Email Parser is a Java-based application for extracting text from email content and files, converting the parsed content into a searchable document structure, and sending it to Elasticsearch.
The project is useful as a small ingestion service for document/email processing pipelines where raw files need to be parsed, normalized, and indexed for full-text search.
Java Spring Boot application for extracting text from emails and files with Apache Tika and indexing parsed content into Elasticsearch.
- Extract text content from email-related files and documents.
- Use Apache Tika to parse different file formats through a common parser layer.
- Convert extracted content into JSON-compatible data.
- Send parsed documents to Elasticsearch for indexing.
- Expose the application as a Spring Boot service.
- Provide a Maven-based build and packaging workflow.
- Keep the parser executable as a standalone Java application entry point.
| Area | Technology |
|---|---|
| Runtime | Java 8 |
| Framework | Spring Boot |
| Build tool | Maven |
| Text extraction | Apache Tika Core, Apache Tika Parsers |
| Search engine integration | Elasticsearch REST client |
| JSON processing | Gson, json-simple, fluent-json |
| Utilities | Apache Commons IO, Apache Commons Lang, Commons Validator |
| Logging | Log4j |
| IDE metadata | NetBeans configuration files |
emailparser/
├── arch/
├── src/
│ └── main/
│ ├── java/
│ │ └── com/
│ │ └── fruitfactory/
│ │ └── OFEmailParser.java
│ └── resources/
│ └── application.properties
├── pom.xml
├── nbactions.xml
├── nb-configuration.xml
└── .gitignore
The application works as a lightweight ingestion pipeline. The main responsibility is to receive or read email/file content, extract readable text, transform the extracted result into a document model, and index it in Elasticsearch.

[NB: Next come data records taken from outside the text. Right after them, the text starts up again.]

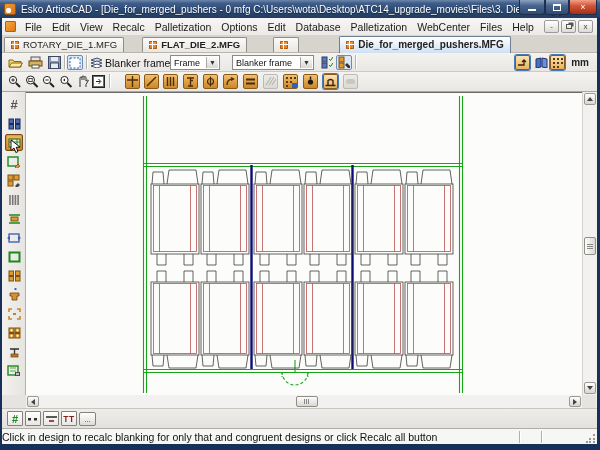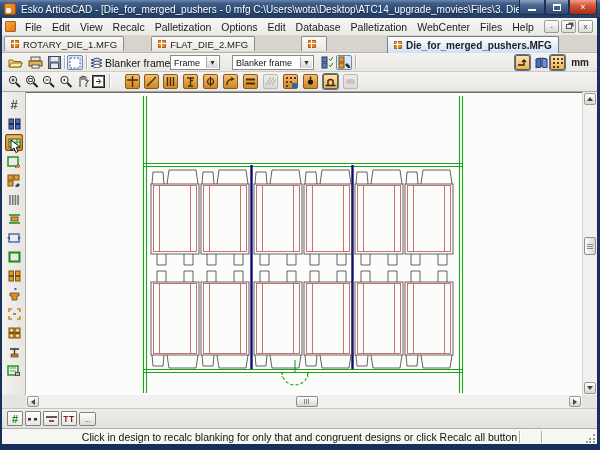--- a/index.html
+++ b/index.html
@@ -42,7 +42,7 @@
 
   
   #tabbar { position:absolute; left:2px; top:36px; width:595px; height:17px;
-    background:#d7d4cd; border-bottom:1px solid #b9b6af; display:flex; align-items:flex-start;gap:20px; }
+    background:#d7d4cd; border-bottom:1px solid #b9b6af; display:flex; align-items:center; }
   .tab { height:15px; margin-left:2px; display:flex; align-items:center; padding:0 6px;
     border:1px solid #8f8d88; border-bottom:none; border-radius:2px 2px 0 0;
     background:linear-gradient(#fbfaf8,#e9e7e2); font-size:9.5px; color:#222; white-space:nowrap; }

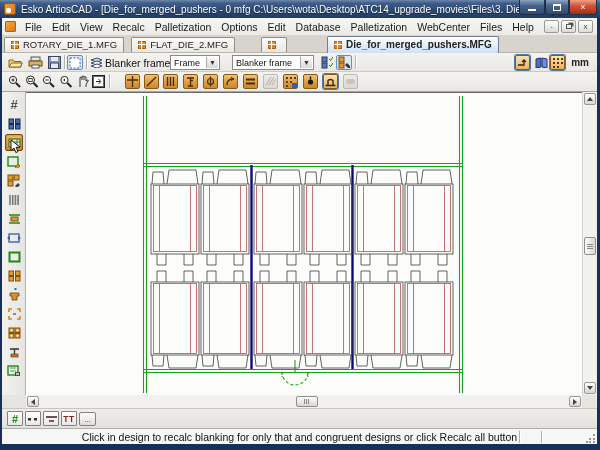--- a/index.html
+++ b/index.html
@@ -51,7 +51,7 @@
     box-shadow:inset 0 0 0 1px #b05c10; position:relative; }
   .tab .tab-icon::after { content:""; position:absolute; left:3px; top:0; width:1px; height:8px; background:#fff; }
   .tab .tab-icon::before { content:""; position:absolute; left:0; top:3px; width:8px; height:1px; background:#fff; }
-  .tab.t2 { margin-left:7px; }
+  .tab.t2 { margin-left:18px;font-weight:bold; }
   .tab.t3 { margin-left:26px; }
   .tab.active { margin-left:40px; height:17px; font-weight:bold; font-size:10px;
     background:linear-gradient(#ffffff,#cfe0f4); border-color:#6f7e92; }

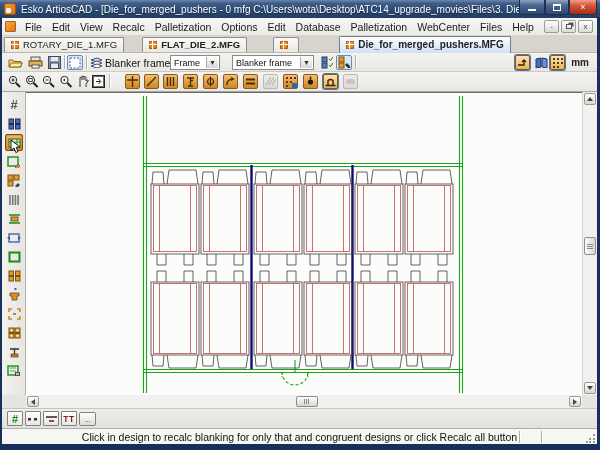--- a/index.html
+++ b/index.html
@@ -132,7 +132,7 @@
   
   #statusbar { position:absolute; left:2px; top:428px; width:595px; height:16px;
     background:#f6f6f4; border-top:1px solid #b1afa9; font-size:10.5px; color:#111;
-    display:flex; align-items:center; white-space:nowrap; overflow:hidden;justify-content:center; }
+    display:flex; align-items:center; white-space:nowrap; overflow:hidden; }
   .st-sep { position:absolute; top:2px; width:2px; height:12px;
     border-left:1px solid #b1afa9; border-right:1px solid #fff; }
   #grip { position:absolute; right:1px; bottom:1px; width:10px; height:10px;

| Layer / Component | Responsibility |
|---|---|
| Application entry point | Starts the Spring Boot application and configures runtime properties |
| Parser layer | Uses Apache Tika to detect file type and extract text/metadata |
| Transformation layer | Converts parsed content into a JSON/search document structure |
| Elasticsearch client | Sends parsed documents to Elasticsearch indexes |
| Configuration | Stores runtime settings such as server port and application-level properties |
flowchart TB
User[User / External Caller]
FileSource[Email content / Files / Attachments]
subgraph App[Email Parser Application]
SpringBoot[Spring Boot App\nOFEmailParser]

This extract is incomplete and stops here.